La mémoire du 13 novembre se construit peu à peu

13.11.2020, par
Une jeune femme se recueille devant la plaque commémorative installée devant la salle de concerts du Bataclan, le 13 novembre 2019.
Depuis les attentats de novembre 2015, le programme de recherche « 13 novembre » cherche à comprendre comment s'élabore la mémoire individuelle, mais aussi collective, d’un tel événement. Cinq ans après le drame, les scientifiques livrent leurs premiers résultats.

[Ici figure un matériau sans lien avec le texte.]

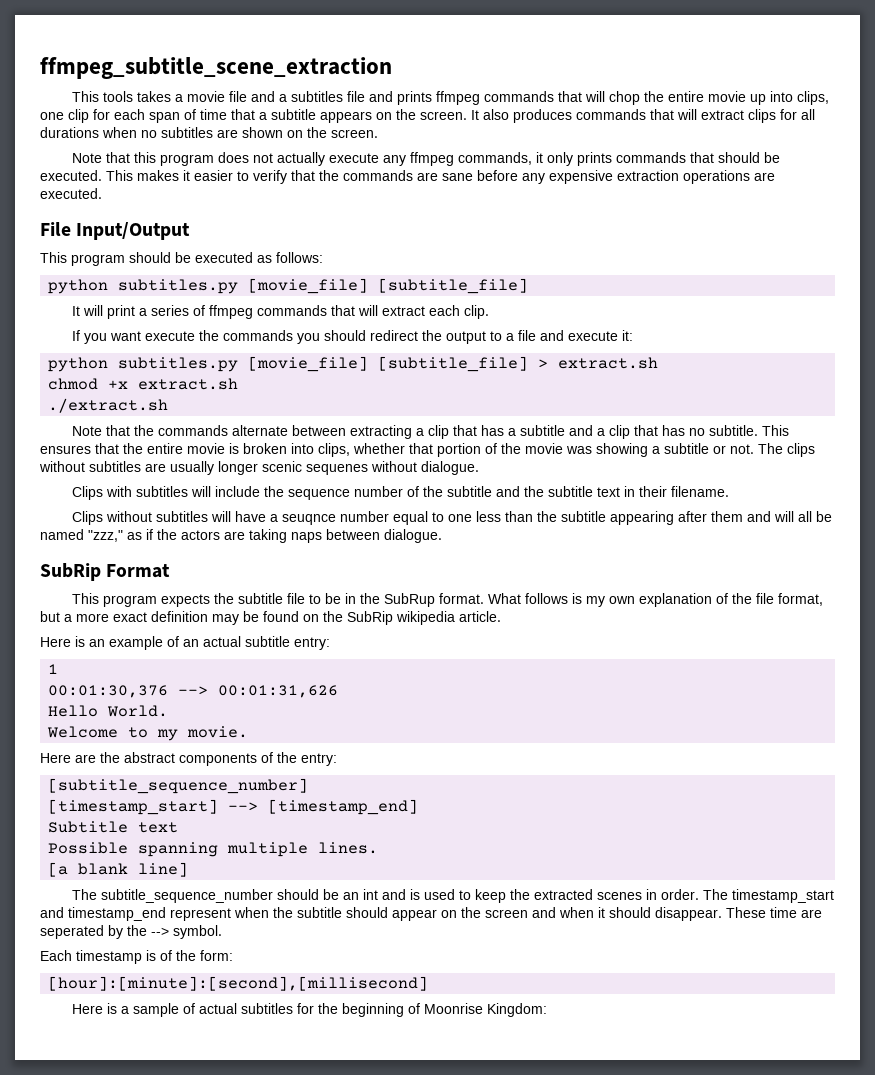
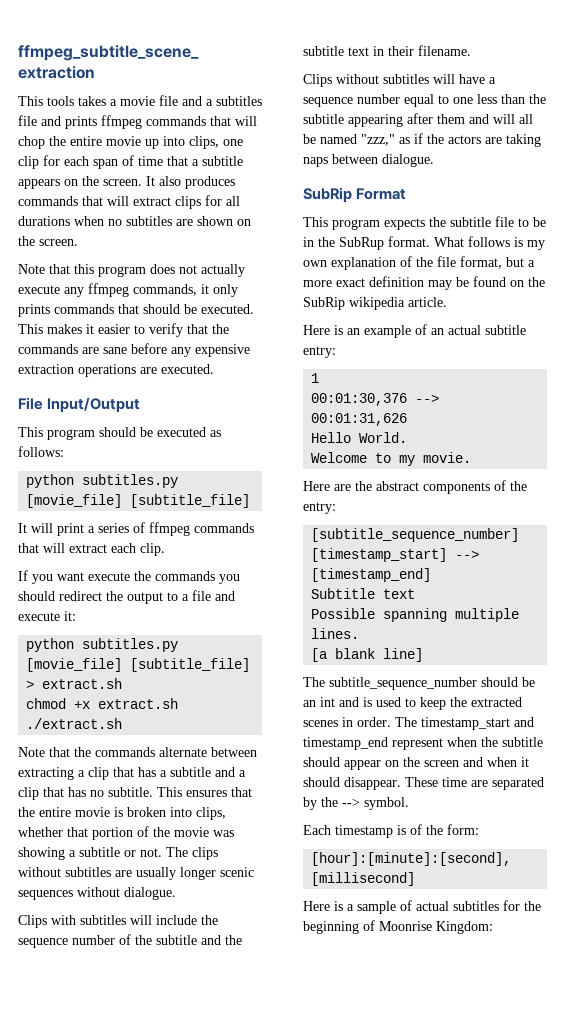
- The clips without subtitles are usually longer scenic sequenes without dialogue.
+ The clips without subtitles are usually longer scenic sequences without dialogue.
- Clips without subtitles will have a seuqnce number equal to one less than the subtitle appearing after them and will all be named "zzz," as if the actors are taking naps between dialogue.
+ Clips without subtitles will have a sequence number equal to one less than the subtitle appearing after them and will all be named "zzz," as if the actors are taking naps between dialogue.
- These time are seperated by the --> symbol.
+ These time are separated by the --> symbol.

Dans la soirée du 13 novembre 2015, des attaques terroristes avaient lieu aux abords du Stade de France, sur des terrasses des 10e et 11e arrondissements de Paris et dans la salle de concert du Bataclan, faisant 130 morts et plus de 350 blessés. Quelques jours plus tard, deux chercheurs, l’historien Denis Peschanski1 et le neuropsychologue Francis Eustache2, lançaient un vaste programme de recherche centré sur la mémoire de ce drame. Objectif de ce projet pluridisciplinaire au long cours porté par le CNRS et l'Inserm, et auquel une vingtaine d’institutions participent : comprendre comment se construit et évolue la mémoire d’un événement, sur le plan individuel mais aussi collectif, en recueillant à intervalles réguliers les récits des témoins des attentats.

« L’étude se focalise sur une cohorte de 1 000 personnes qui ont assisté de manière directe ou indirecte aux attentats du 13 novembre à Paris, détaille Denis Peschanski, à travers plusieurs vagues d’entretiens réalisés quelques mois après le drame, deux ans plus tard, cinq ans et enfin dix ans plus tard. Elle s’assortit d’un volet biomédical axé sur l’imagerie du cerveau, “Remember” ». Objectif de ce deuxième volet, qui suit 120 victimes directes des attentats et un groupe contrôle de 75 volontaires : mieux comprendre l’origine et le fonctionnement de l’état de stress post-traumatique – autrement dit, pourquoi certaines victimes continuent d’être hantées par le souvenir vivace du drame, quand d’autres sont plus résilientes. « On sait depuis quelques années déjà que les souvenirs que chacun d’entre nous emmagasine ne sont pas figés une fois pour toutes. Il s’opère tout au long de la vie un jeu subtil de consolidation-reconsolidation, complète Francis Eustache. Même chose pour la mémoire collective, qui continue d’évoluer dans le temps. » 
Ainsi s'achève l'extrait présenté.